1st Case - James Patterson Page 0,48

So I kept going. I ran my finger over the track pad, navigated my pointer to the attachment, and clicked.

Immediately, the attached file disappeared from my screen. But I had a pretty good guess about where to look for it and took only a few seconds to find it in my root directory, where it had replanted itself.

Everything about this was outside of the usual protocols, but I wasn’t going to stop now. So I rebooted the laptop to run the program. I should have been exhausted after the last twenty-four hours, but it was more like the opposite. As my laptop shut down and restarted, I felt like I’d just woken up and started a whole new workday.

When the screen finally came back on, I’d been directed to some kind of generic platform. It was nothing I’d seen before. If anything, it reminded me of the app we’d been chasing all this time. The design was simple, in three colors, with a rudimentary, almost intuitive interface.

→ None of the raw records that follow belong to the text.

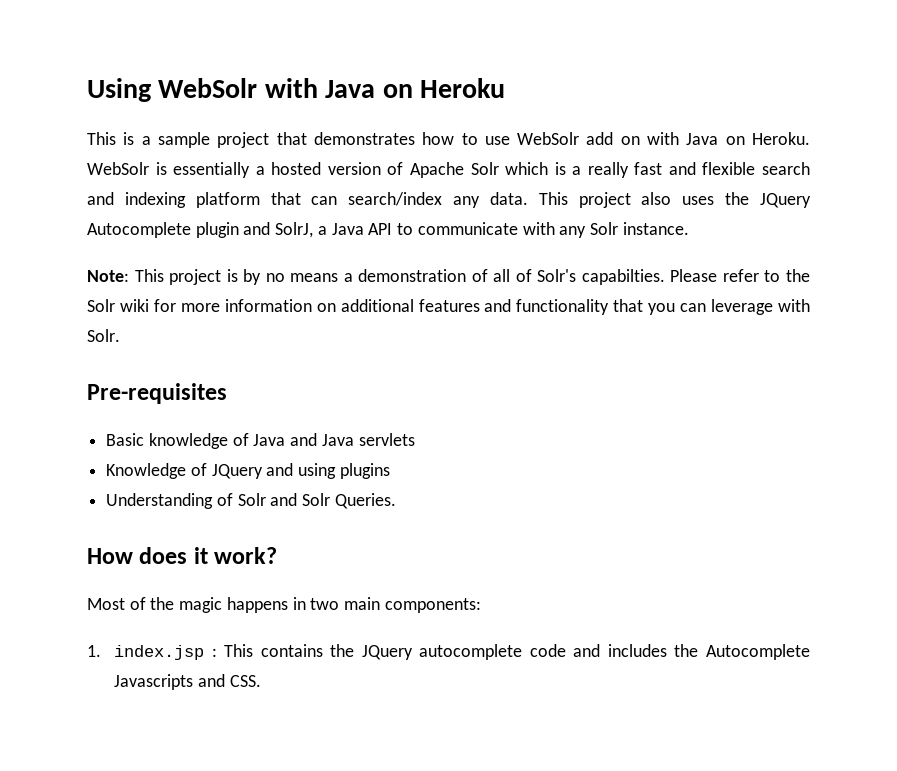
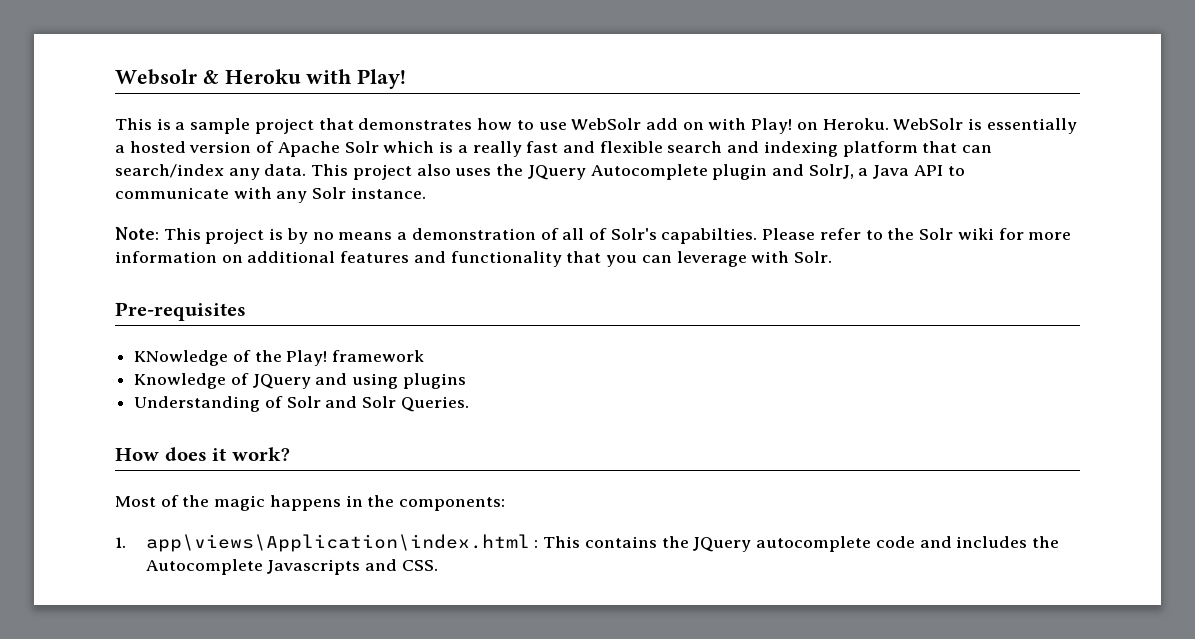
- Using WebSolr with Java on Heroku
+ Websolr & Heroku with Play!
- This is a sample project that demonstrates how to use WebSolr add on with Java on Heroku.
+ This is a sample project that demonstrates how to use WebSolr add on with Play! on Heroku.
- Basic knowledge of Java and Java servlets
+ KNowledge of the Play! framework
- Most of the magic happens in two main components:
+ Most of the magic happens in the components:
- 1. index.jsp : This contains the JQuery autocomplete code and includes the Autocomplete Javascripts and CSS.
+ 1. app\views\Application\index.html : This contains the JQuery autocomplete code and includes the Autocomplete Javascripts and CSS.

A few clicks later, I realized I was looking at a database of some kind. The screen in front of me showed an empty form, with spaces for FIRSTNAME, LASTNAME, ADDRESS, PHONE, ISP, HOST, and NOTES. A few drop-down menus from the top ribbon showed me a dozen or more commands, all the usual kind you might expect from a rudimentary DB platform.

I stumbled around a little bit more and managed to run a sort based on one of those available fields, last name. That turned up just over twenty-one thousand records. I scrolled through several of them but didn’t see any names, addresses, or anything, really, that I recognized.

Then a new idea hit me, and I ran a new search, this time for a specific last name: Petty.

What I got next was a single entry for Gwen Petty, the first victim I’d known about in this case. A little more looking turned up Nigella Wilbur and then Reese Sapporo as well. All of them were listed with correct street addresses, if my memory served me right. Which I was sure it did.

“Jesus Christ,” I said. Something told me those twenty-one thousand records belonged to all of the people who had opened the app on their phone after receiving it, for whatever reason. And among those twenty-one thousand were the three known victims since I’d come on board. It was all pulling together.

“Everything okay in there?” George called from the living room, and I flinched. I’d actually forgotten he was out there.

“All good!” I called back. I wasn’t ready to share this yet, and even when I did, it wouldn’t be with George. First I needed to dig a little deeper.

And what I found next changed everything.

CHAPTER 52

IT TOOK SEVERAL hours to weed through the database’s code, but I finally hit the pay dirt I think that Eve expected me to find. It was a certificate thumbprint number, correlated to an anonymous user who had posted several updates through a server in Coba, Mexico.

Bingo.

Coba is a small town on the Yucatán Peninsula. It’s mostly famous for its Mayan ruins, but in my world, Coba was infamous as the last known base of a cyberterrorist organization called the Free Net Collective, or FNC.

With Eve’s implicit stamp of approval, I knew this was no coincidence.

Ironically, FNC’s terrorist philosophy was based on two principles that I stood behind completely: the need for internet privacy and the importance of net neutrality in the marketplace.

Their means, though, were both criminal and violent. They crashed servers, cleaned out cash accounts, and made physical attacks against any individual or organization they deemed hostile to their goals.

A year earlier, they’d disrupted internet service for over a million people on the East Coast after one ISP tried to introduce tiered pricing based on the internet content its customers were accessing.

Even worse, FNC had claimed responsibility for firebombing the home office of a Nevada congressman who had been leading the privacy deregulation charge in Washington. Two staffers and a housekeeper had been killed in that attack.

The rumors were that all of FNC’s operations had been moved offshore, since a joint raid between US authorities and Mexico’s Agencia Federal de Investigación had found the Coba facility empty. Most people I knew assumed FNC was working from a ship of some kind, or several linked vessels in the Gulf of Mexico, the Caribbean, or maybe even out on the Atlantic. The world was their haystack now, and they were one of its most notorious needles.